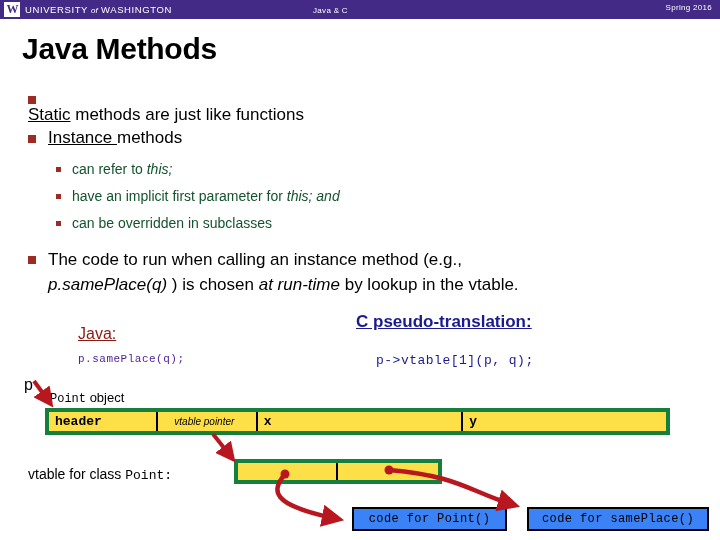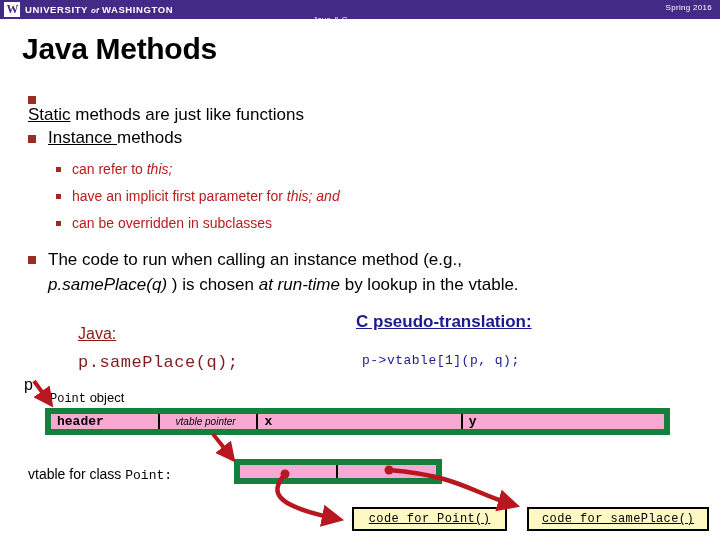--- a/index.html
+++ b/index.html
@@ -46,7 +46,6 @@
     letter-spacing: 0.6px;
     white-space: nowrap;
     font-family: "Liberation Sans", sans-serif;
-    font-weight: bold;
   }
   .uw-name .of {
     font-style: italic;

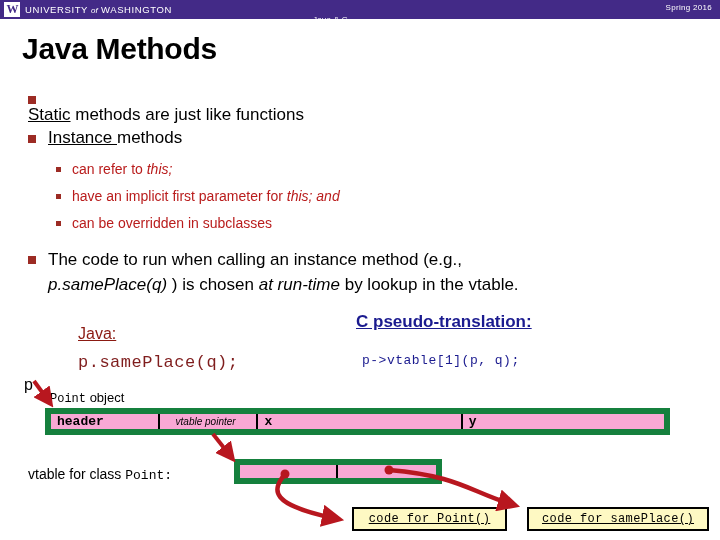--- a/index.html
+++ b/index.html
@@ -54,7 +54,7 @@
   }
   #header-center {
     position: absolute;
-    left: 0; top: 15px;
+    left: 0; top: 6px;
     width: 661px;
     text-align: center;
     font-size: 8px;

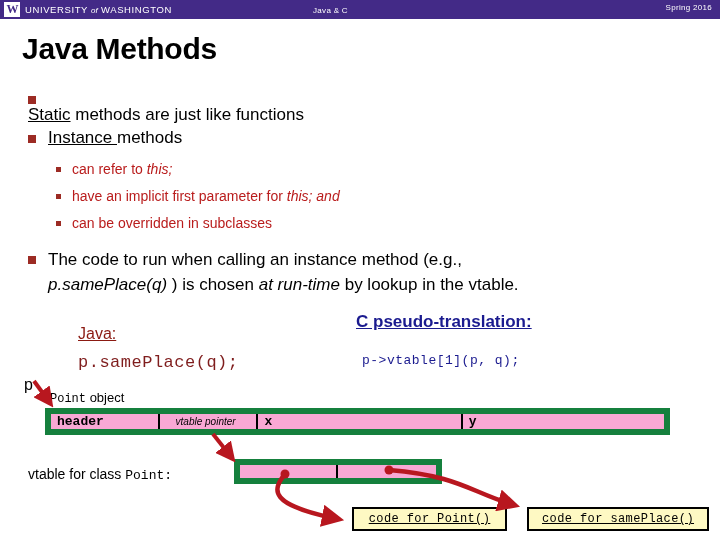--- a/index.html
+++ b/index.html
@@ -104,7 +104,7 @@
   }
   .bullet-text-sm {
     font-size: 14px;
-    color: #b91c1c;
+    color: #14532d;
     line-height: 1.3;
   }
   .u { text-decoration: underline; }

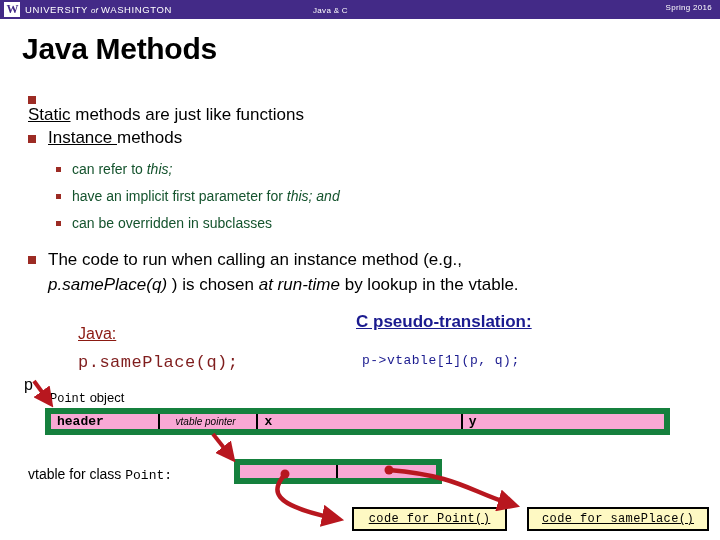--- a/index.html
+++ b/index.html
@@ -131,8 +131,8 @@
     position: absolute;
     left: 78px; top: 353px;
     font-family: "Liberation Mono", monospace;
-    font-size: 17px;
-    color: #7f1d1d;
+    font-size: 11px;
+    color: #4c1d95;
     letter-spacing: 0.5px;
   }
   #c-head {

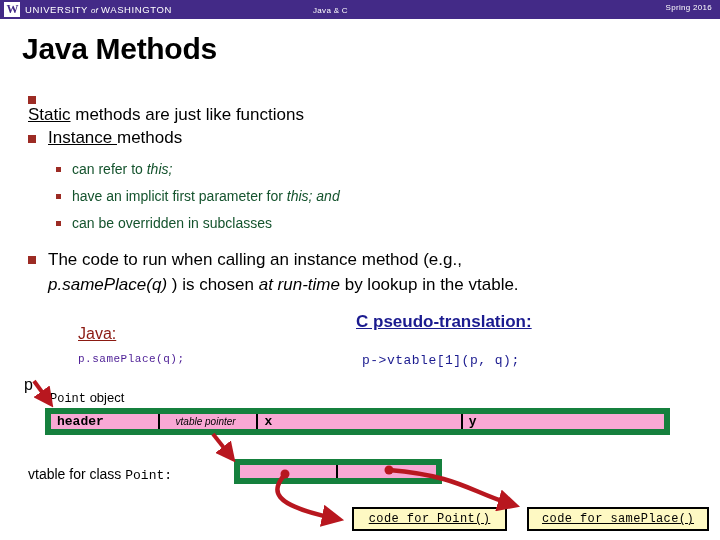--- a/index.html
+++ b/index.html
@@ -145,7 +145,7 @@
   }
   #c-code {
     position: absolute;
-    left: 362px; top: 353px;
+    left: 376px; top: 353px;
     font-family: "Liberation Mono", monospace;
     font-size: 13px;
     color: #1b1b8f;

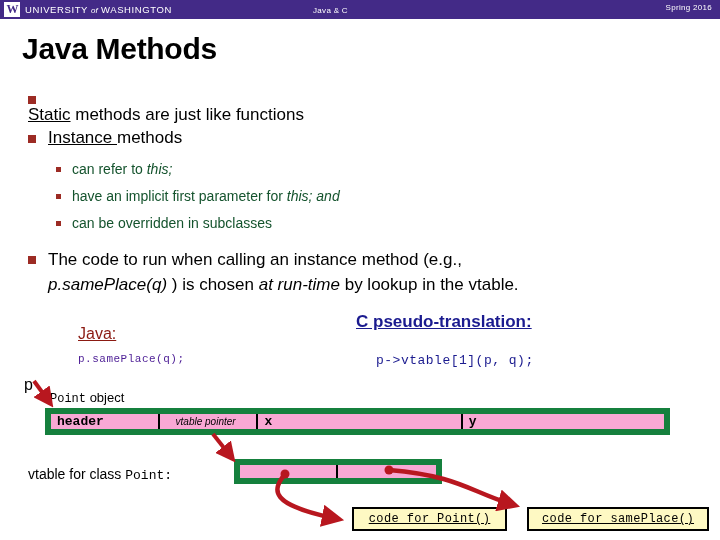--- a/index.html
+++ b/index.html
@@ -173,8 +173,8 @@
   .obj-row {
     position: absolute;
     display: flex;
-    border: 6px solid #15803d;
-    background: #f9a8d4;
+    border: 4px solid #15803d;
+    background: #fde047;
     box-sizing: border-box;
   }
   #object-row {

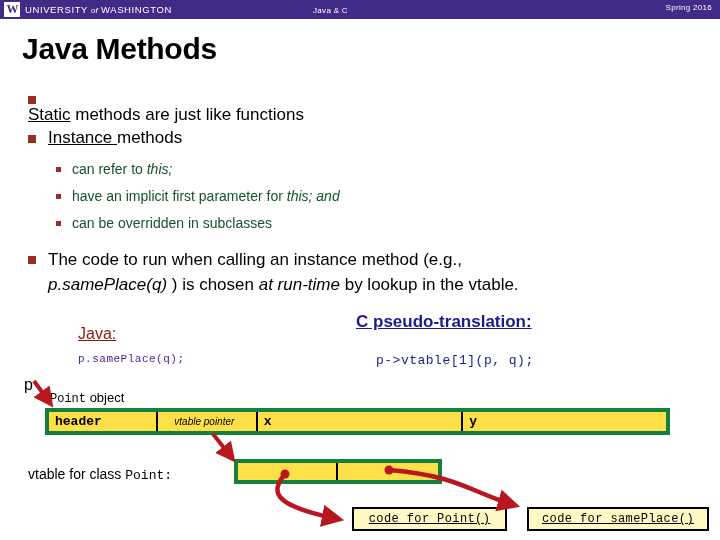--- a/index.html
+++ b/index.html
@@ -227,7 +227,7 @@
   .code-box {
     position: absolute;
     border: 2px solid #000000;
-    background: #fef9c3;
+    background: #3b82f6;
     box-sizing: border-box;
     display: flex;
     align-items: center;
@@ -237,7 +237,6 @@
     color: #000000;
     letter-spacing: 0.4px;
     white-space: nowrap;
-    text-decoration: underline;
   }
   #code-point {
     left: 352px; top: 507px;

+ + + +

:: Assigned task ::
Check each line in the data for the word "solid", then report only how many lines contain it.

:: Written response ::
3